The most popular percentage ratio is the 50/30/20 rule, where:
  • 50% goes to your needs (rent, mortgages, utilities, debts, life insurance, essential groceries)
  • 30% goes to your wants (entertainment, dining out, shopping, travel)
  • 20% goes to savings (emergency fund, retirement, insurance)
Dec 24, 2023

How much should you save as a couple? ›

It's recommended that most couples save at least seven to eight times their combined annual income to retire comfortably. This number may seem daunting until you remember that savings compound over time.

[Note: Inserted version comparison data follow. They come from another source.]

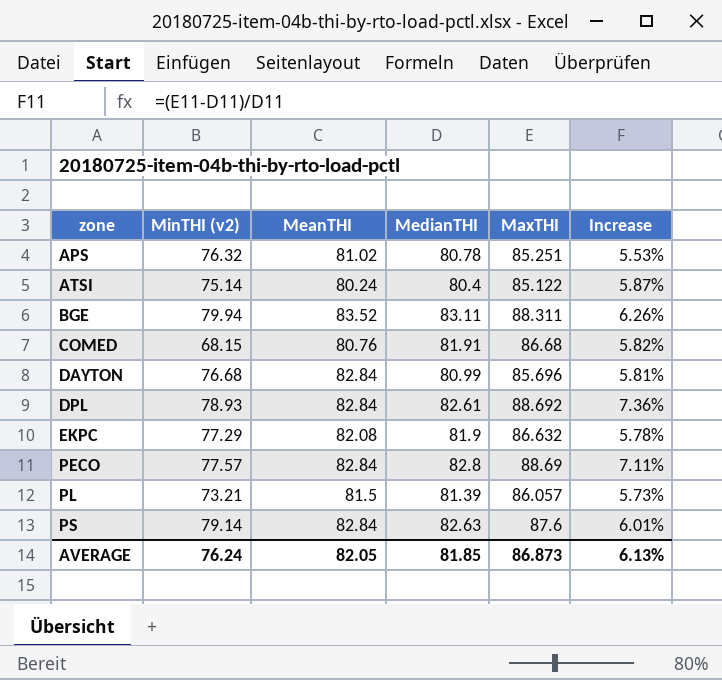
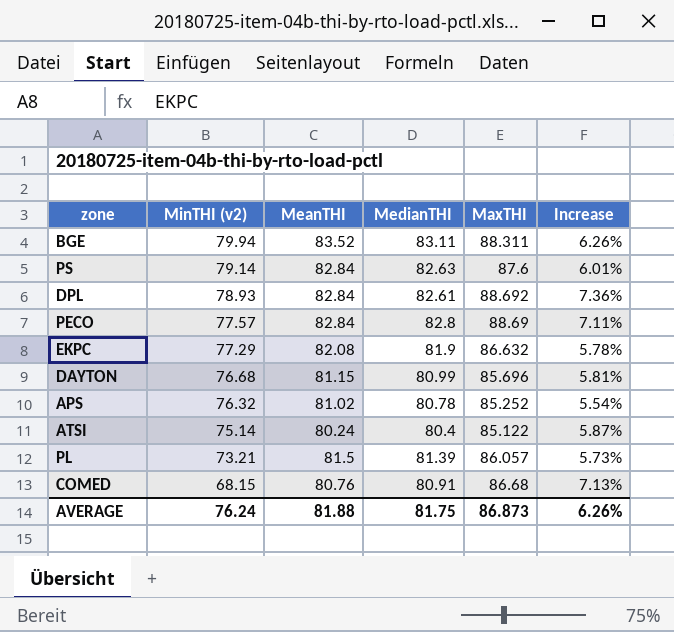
row order: zone ascending -> MinTHI (v2) descending
DAYTON | MeanTHI: 82.84 -> 81.15
APS | MaxTHI: 85.251 -> 85.252
APS | Increase: 5.53% -> 5.54%
COMED | MedianTHI: 81.91 -> 80.91
COMED | Increase: 5.82% -> 7.13%
AVERAGE | MeanTHI: 82.05 -> 81.88
AVERAGE | MedianTHI: 81.85 -> 81.75
AVERAGE | Increase: 6.13% -> 6.26%

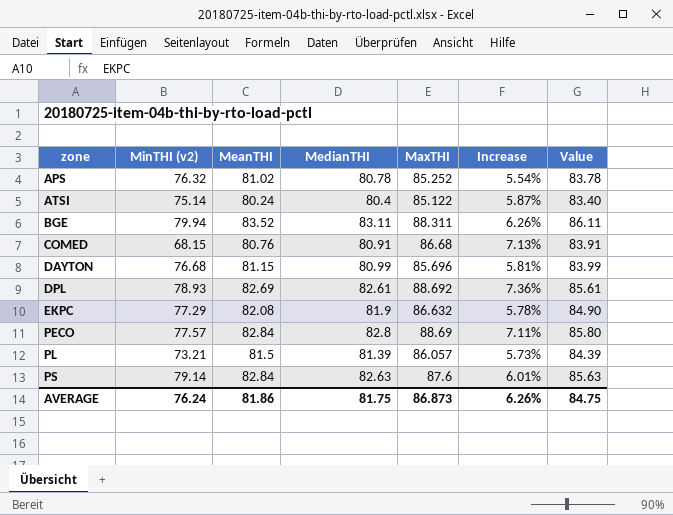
row order: MinTHI (v2) descending -> zone ascending
column Value | formula: none -> [MedianTHI] + 3
DPL | MeanTHI: 82.84 -> 82.69
AVERAGE | MeanTHI: 81.88 -> 81.86

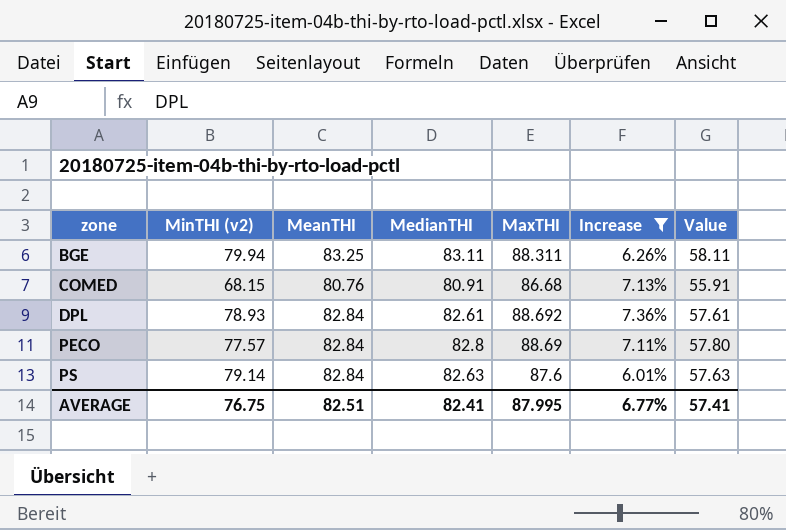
filter: none -> Increase >= 6.01%
column Value | formula: [MedianTHI] + 3 -> [MedianTHI] - 25
BGE | MeanTHI: 83.52 -> 83.25
DPL | MeanTHI: 82.69 -> 82.84
AVERAGE | MinTHI (v2): 76.24 -> 76.75
AVERAGE | MeanTHI: 81.86 -> 82.51
AVERAGE | MedianTHI: 81.75 -> 82.41
AVERAGE | MaxTHI: 86.873 -> 87.995
AVERAGE | Increase: 6.26% -> 6.77%
AVERAGE | Value: 84.75 -> 57.41

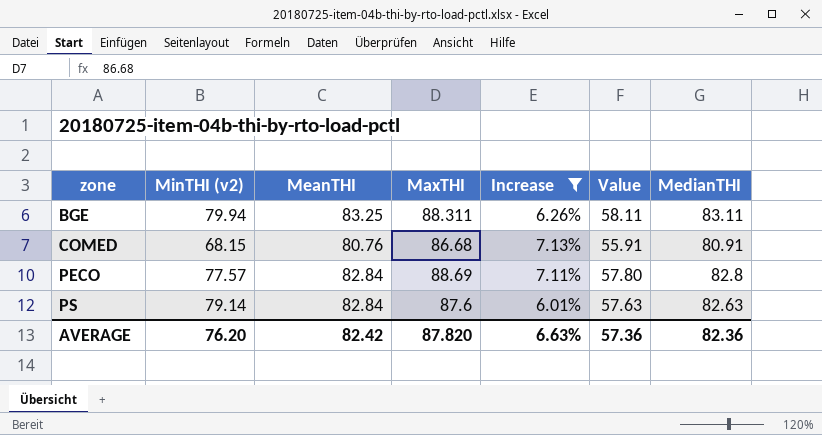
column MedianTHI | position: 4 -> 7
row DPL: 78.93 | 82.84 | 82.61 | 88.692 | 7.36% | 57.61 -> none
AVERAGE | MinTHI (v2): 76.75 -> 76.20
AVERAGE | MeanTHI: 82.51 -> 82.42
AVERAGE | MaxTHI: 87.995 -> 87.820
AVERAGE | Increase: 6.77% -> 6.63%
AVERAGE | Value: 57.41 -> 57.36
AVERAGE | MedianTHI: 82.41 -> 82.36

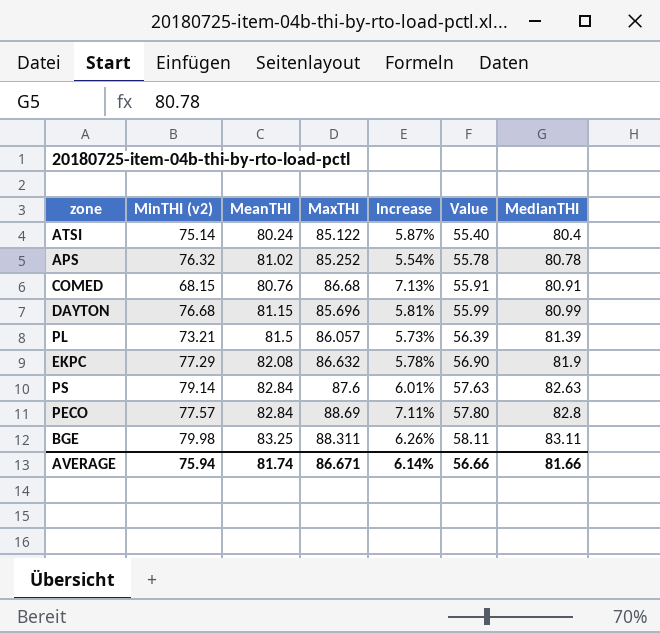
filter: Increase >= 6.01% -> none
row order: zone ascending -> Value ascending
BGE | MinTHI (v2): 79.94 -> 79.98
AVERAGE | MinTHI (v2): 76.20 -> 75.94
AVERAGE | MeanTHI: 82.42 -> 81.74
AVERAGE | MaxTHI: 87.820 -> 86.671
AVERAGE | Increase: 6.63% -> 6.14%
AVERAGE | Value: 57.36 -> 56.66
AVERAGE | MedianTHI: 82.36 -> 81.66

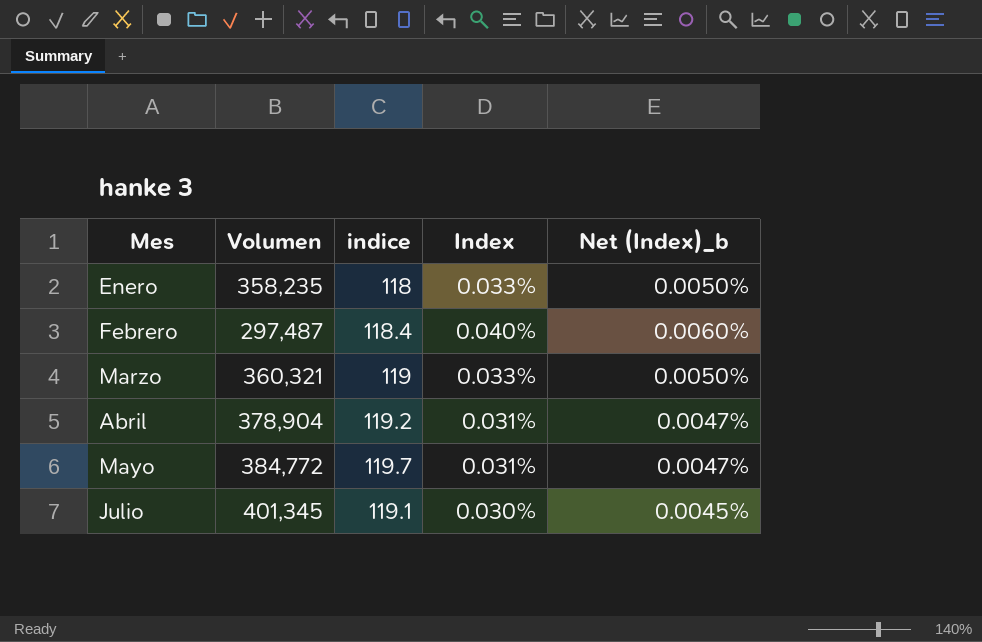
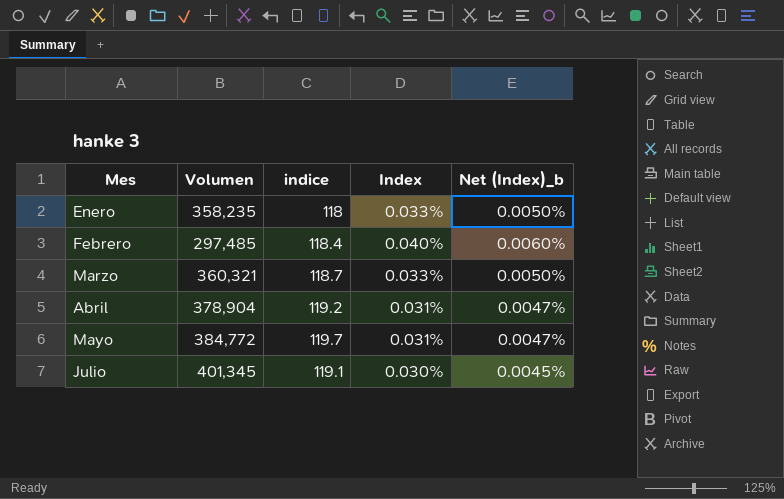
Febrero | Volumen: 297,487 -> 297,485
Marzo | indice: 119 -> 118.7

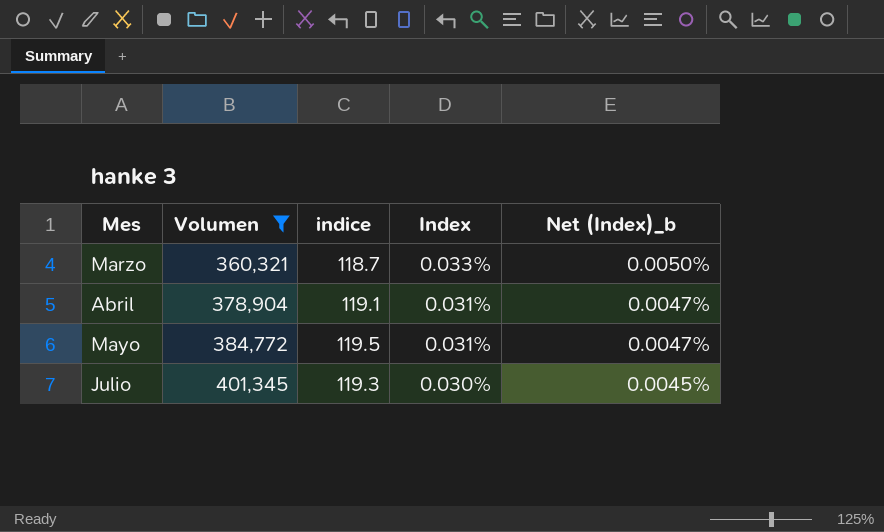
filter: none -> Volumen >= 360,321
Abril | indice: 119.2 -> 119.1
Mayo | indice: 119.7 -> 119.5
Julio | indice: 119.1 -> 119.3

How much does the average couple spend per month? ›

Average Expenses of U.S. Households in 2022 and 2021
20222021
MonthlyMonthly
One person$3,693$3,405
Family of two$6,372$5,782
Family of three$7,189$6,597
3 more rows
Nov 14, 2023

How much should a couple save per month? ›

How much should you save each month? For many people, the 50/30/20 rule is a great way to split up monthly income. This budgeting rule states that you should allocate 50 percent of your monthly income for essentials (such as housing, groceries and gas), 30 percent for wants and 20 percent for savings.

How to budget money for beginners? ›

Try the 50/30/20 rule as a simple budgeting framework. Allow up to 50% of your income for needs, including debt minimums. Leave 30% of your income for wants. Commit 20% of your income to savings and debt repayment beyond minimums.

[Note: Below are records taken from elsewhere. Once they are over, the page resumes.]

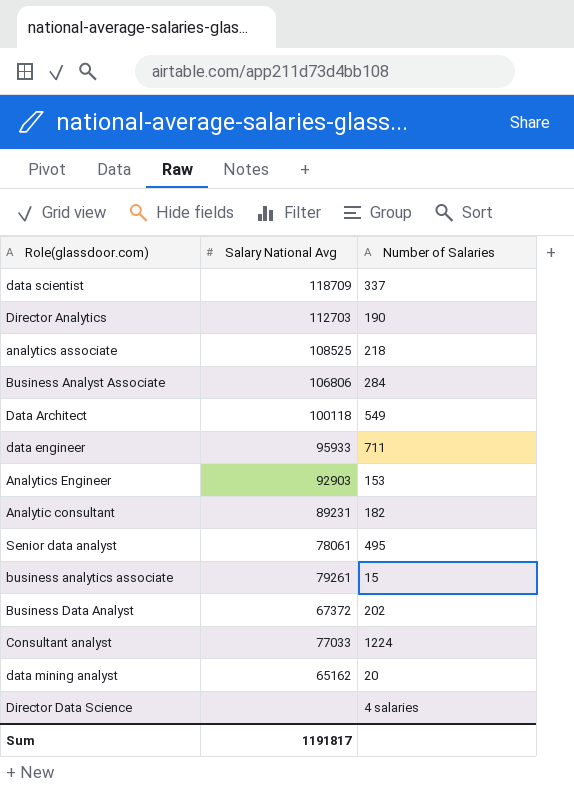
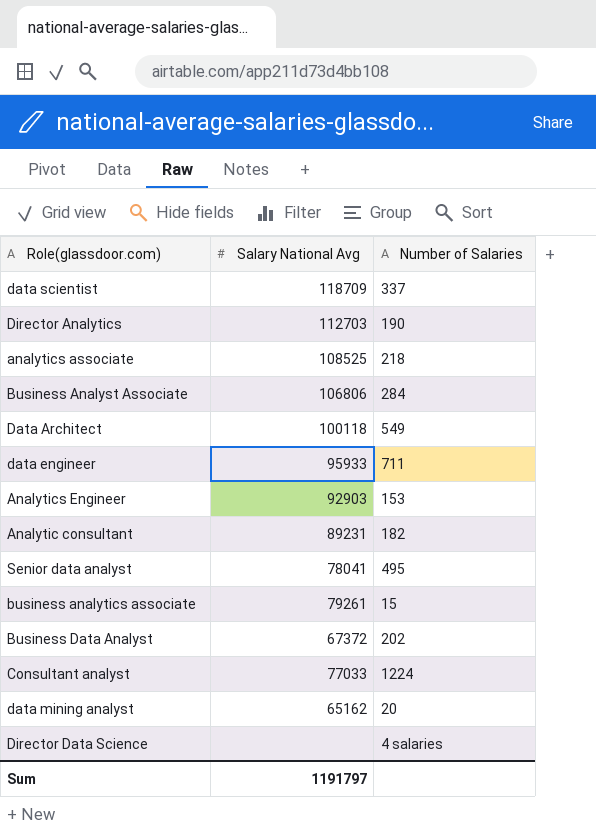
Senior data analyst | Salary National Avg: 78061 -> 78041
Sum | Salary National Avg: 1191817 -> 1191797

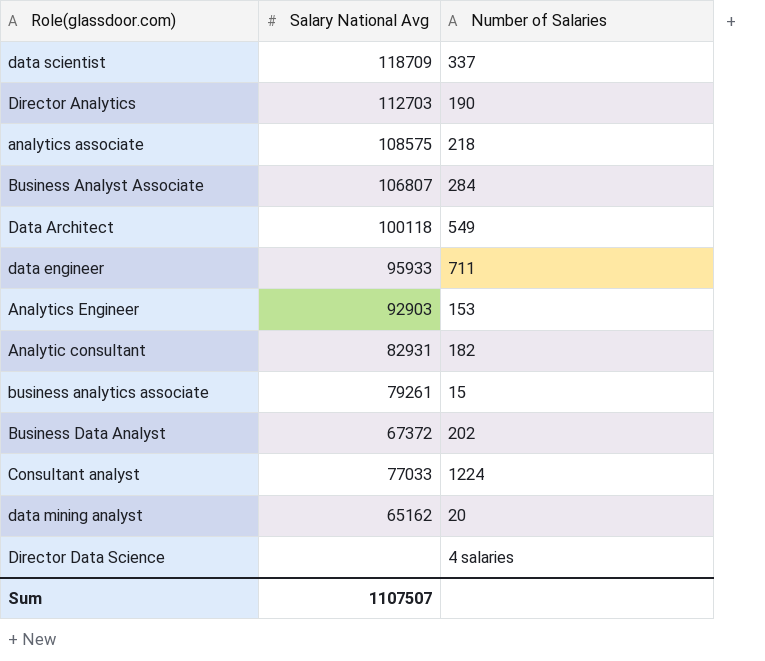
row Senior data analyst: 78041 | 495 -> none
analytics associate | Salary National Avg: 108525 -> 108575
Business Analyst Associate | Salary National Avg: 106806 -> 106807
Analytic consultant | Salary National Avg: 89231 -> 82931
Sum | Salary National Avg: 1191797 -> 1107507

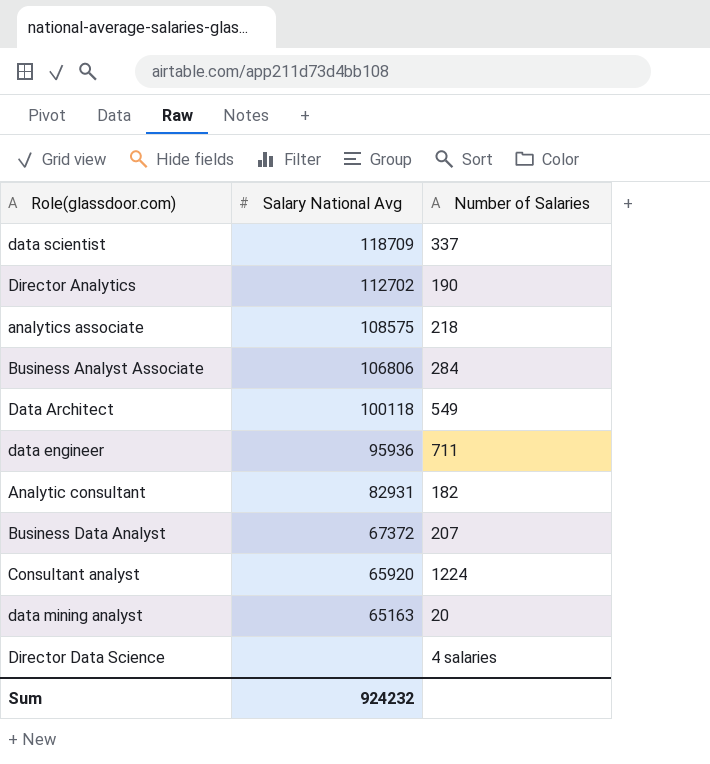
row Analytics Engineer: 92903 | 153 -> none
row business analytics associate: 79261 | 15 -> none
Director Analytics | Salary National Avg: 112703 -> 112702
Business Analyst Associate | Salary National Avg: 106807 -> 106806
data engineer | Salary National Avg: 95933 -> 95936
Business Data Analyst | Number of Salaries: 202 -> 207
Consultant analyst | Salary National Avg: 77033 -> 65920
data mining analyst | Salary National Avg: 65162 -> 65163
Sum | Salary National Avg: 1107507 -> 924232

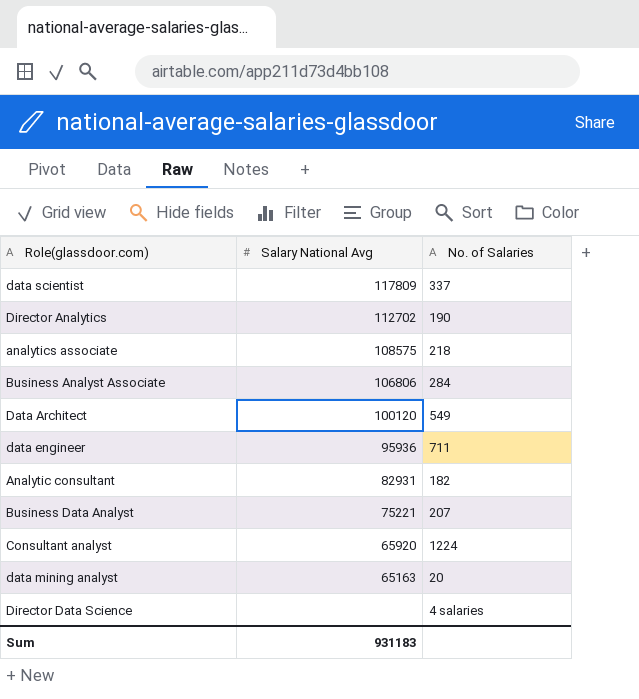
column name: Number of Salaries -> No. of Salaries
data scientist | Salary National Avg: 118709 -> 117809
Data Architect | Salary National Avg: 100118 -> 100120
Business Data Analyst | Salary National Avg: 67372 -> 75221
Sum | Salary National Avg: 924232 -> 931183

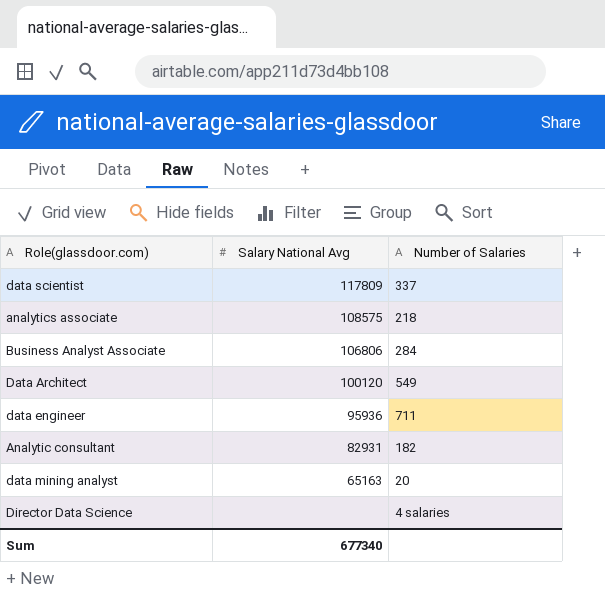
column name: No. of Salaries -> Number of Salaries
row Director Analytics: 112702 | 190 -> none
row Business Data Analyst: 75221 | 207 -> none
row Consultant analyst: 65920 | 1224 -> none
Sum | Salary National Avg: 931183 -> 677340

How much should a 30 year old have saved? ›

If you're looking for a ballpark figure, Taylor Kovar, certified financial planner and CEO of Kovar Wealth Management says, “By age 30, a good rule of thumb is to aim to have saved the equivalent of your annual salary. Let's say you're earning $50,000 a year. By 30, it would be beneficial to have $50,000 saved.

How to budget monthly income? ›

50/30/20 rule: One popular rule of thumb for building a budget is the 50/30/20 budget rule, which states that you should allocate 50 percent of your income toward needs, 30 percent toward wants and 20 percent for savings. How you allocate spending within these categories is up to you.

How do most couples split finances? ›

The easiest setup is to have a joint account that both fund to pay shared expenses. Then each partner can have separate accounts to pay for individual assets. Both partners share the financial burden of day-to-day expenses while maintaining financial independence.

How to track spending as a couple? ›

Six Apps Couples Can Use to Budget Together
  1. YNAB (You Need A Budget). YNAB is a popular budgeting app for zero-based budgeting, helping couples allocate their money to various categories and track spending in real-time. ...
  2. EveryDollar. ...
  3. Honeydue. ...
  4. Goodbudget. ...
  5. PocketGuard. ...
  6. Qube Money.
Nov 7, 2023

What is the 4 3 2 1 savings plan? ›

The 4-3-2-1 Approach

One simple rule of thumb I tend to adopt is going by the 4-3-2-1 ratios to budgeting. This ratio allocates 40% of your income towards expenses, 30% towards housing, 20% towards savings and investments and 10% towards insurance.

Is saving $500 a month good? ›

The short answer to what happens if you invest $500 a month is that you'll almost certainly build wealth over time. In fact, if you keep investing that $500 every month for 40 years, you could become a millionaire. More than a millionaire, in fact.

What is financial infidelity in a marriage? ›

Financial infidelity occurs when one partner hides or misrepresents financial information from the other, such as keeping secret bank accounts or hiding purchases. It does not necessarily involve marital infidelity, though it can lead to divorce.

How does a $500 monthly allowance save our marriage? ›

Once upon a time, such spending was a huge, homewrecker of an issue for us. But in September of 2010, my husband, Chris, and I adopted an allowance system. Ever since, we've granted each other $500 a month to spend however we want, no questions asked. And this is how we're still married.

How to do 50/30/20? ›

Key Takeaways
  1. The 50/30/20 budget rule states that you should spend up to 50% of your after-tax income on needs and obligations that you must have or must do.
  2. The remaining half should be split between savings and debt repayment (20%) and everything else that you might want (30%).